── ENTRIES PROVIDED ──

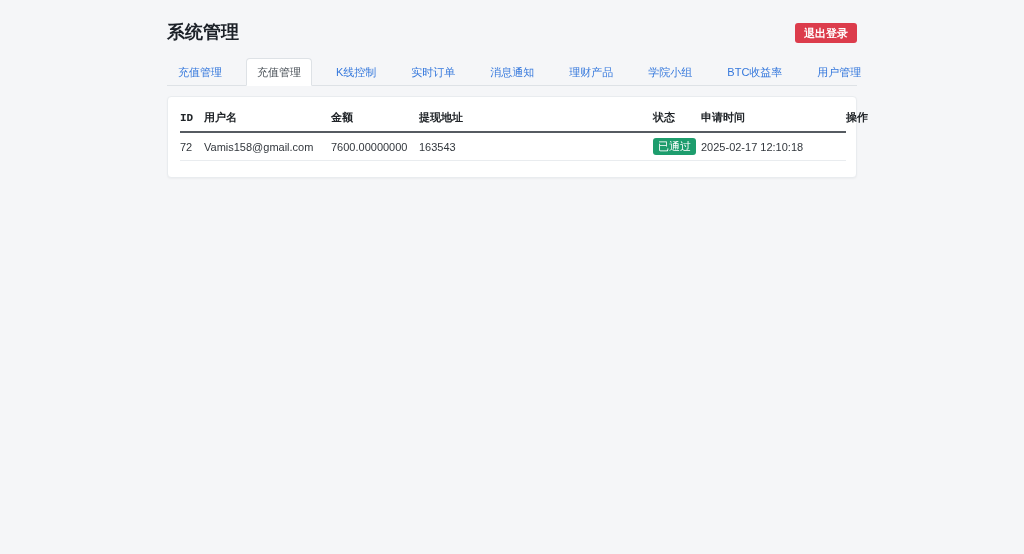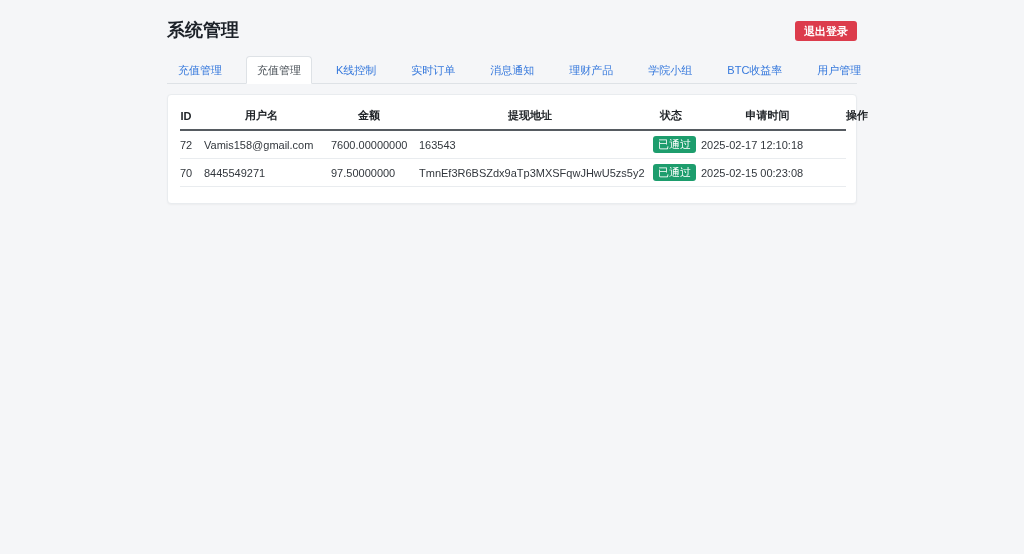--- a/index.html
+++ b/index.html
@@ -16,7 +16,7 @@
     font-family:"Liberation Sans","DejaVu Sans",sans-serif;
     -webkit-font-smoothing:antialiased;
   }
-  .container{width:690px;margin:0 auto;padding-top:20px;}
+  .container{width:690px;margin:10px auto;padding-top:12px;}
   .header-row{display:flex;justify-content:space-between;align-items:center;}
   .page-title{font-size:18px;font-weight:600;color:#1c2128;margin:0;line-height:21px;}
   .logout-btn{

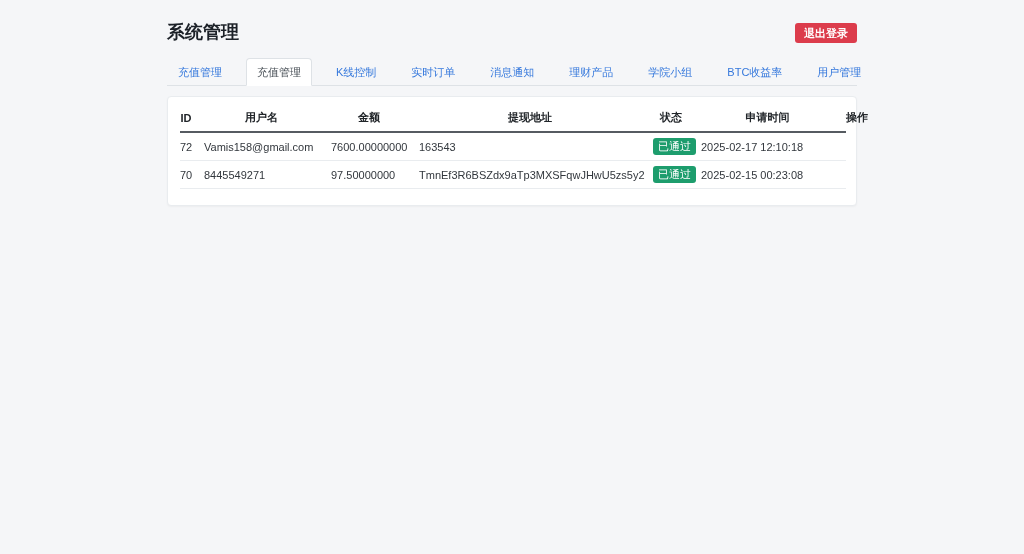--- a/index.html
+++ b/index.html
@@ -42,8 +42,8 @@
   }
   table{width:100%;border-collapse:collapse;font-size:11px;color:#32373d;table-layout:fixed;}
   th{
-    text-align:center;font-weight:bold;color:#212529;
-    padding:7px 12px 6px 0;border-bottom:2px solid #565b61;white-space:nowrap;
+    text-align:left;font-weight:bold;color:#212529;
+    padding:7px 12px 6px 0;border-bottom:2px solid #565b61;white-space:nowrap;font-family:Liberation Mono, monospace;
   }
   td{padding:5px 12px 5px 0;border-bottom:1px solid #e9ecef;white-space:nowrap;overflow:hidden;}
   .col-id{width:24px;}

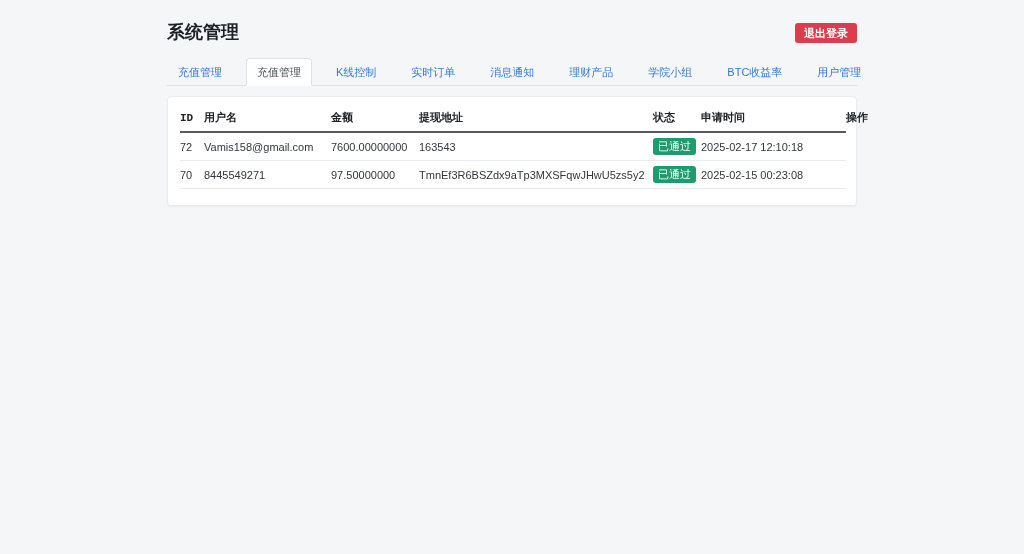--- a/index.html
+++ b/index.html
@@ -103,15 +103,6 @@
             <td class="col-time">2025-02-17 12:10:18</td>
             <td class="col-op"></td>
           </tr>
-          <tr>
-            <td class="col-id">70</td>
-            <td class="col-user">8445549271</td>
-            <td class="col-amount">97.50000000</td>
-            <td class="col-addr">TmnEf3R6BSZdx9aTp3MXSFqwJHwU5zs5y2</td>
-            <td class="col-status"><span class="status-badge">已通过</span></td>
-            <td class="col-time">2025-02-15 00:23:08</td>
-            <td class="col-op"></td>
-          </tr>
         </tbody>
     </table>
   </div>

───

- PROBLEM DETAILS
Print, word for word, every entry shown above; the pictures stay out.

- WRITTEN ANSWER
--- a/index.html
+++ b/index.html
@@ -16,7 +16,7 @@
     font-family:"Liberation Sans","DejaVu Sans",sans-serif;
     -webkit-font-smoothing:antialiased;
   }
-  .container{width:690px;margin:0 auto;padding-top:20px;}
+  .container{width:690px;margin:10px auto;padding-top:12px;}
   .header-row{display:flex;justify-content:space-between;align-items:center;}
   .page-title{font-size:18px;font-weight:600;color:#1c2128;margin:0;line-height:21px;}
   .logout-btn{

--- a/index.html
+++ b/index.html
@@ -42,8 +42,8 @@
   }
   table{width:100%;border-collapse:collapse;font-size:11px;color:#32373d;table-layout:fixed;}
   th{
-    text-align:center;font-weight:bold;color:#212529;
-    padding:7px 12px 6px 0;border-bottom:2px solid #565b61;white-space:nowrap;
+    text-align:left;font-weight:bold;color:#212529;
+    padding:7px 12px 6px 0;border-bottom:2px solid #565b61;white-space:nowrap;font-family:Liberation Mono, monospace;
   }
   td{padding:5px 12px 5px 0;border-bottom:1px solid #e9ecef;white-space:nowrap;overflow:hidden;}
   .col-id{width:24px;}

--- a/index.html
+++ b/index.html
@@ -103,15 +103,6 @@
             <td class="col-time">2025-02-17 12:10:18</td>
             <td class="col-op"></td>
           </tr>
-          <tr>
-            <td class="col-id">70</td>
-            <td class="col-user">8445549271</td>
-            <td class="col-amount">97.50000000</td>
-            <td class="col-addr">TmnEf3R6BSZdx9aTp3MXSFqwJHwU5zs5y2</td>
-            <td class="col-status"><span class="status-badge">已通过</span></td>
-            <td class="col-time">2025-02-15 00:23:08</td>
-            <td class="col-op"></td>
-          </tr>
         </tbody>
     </table>
   </div>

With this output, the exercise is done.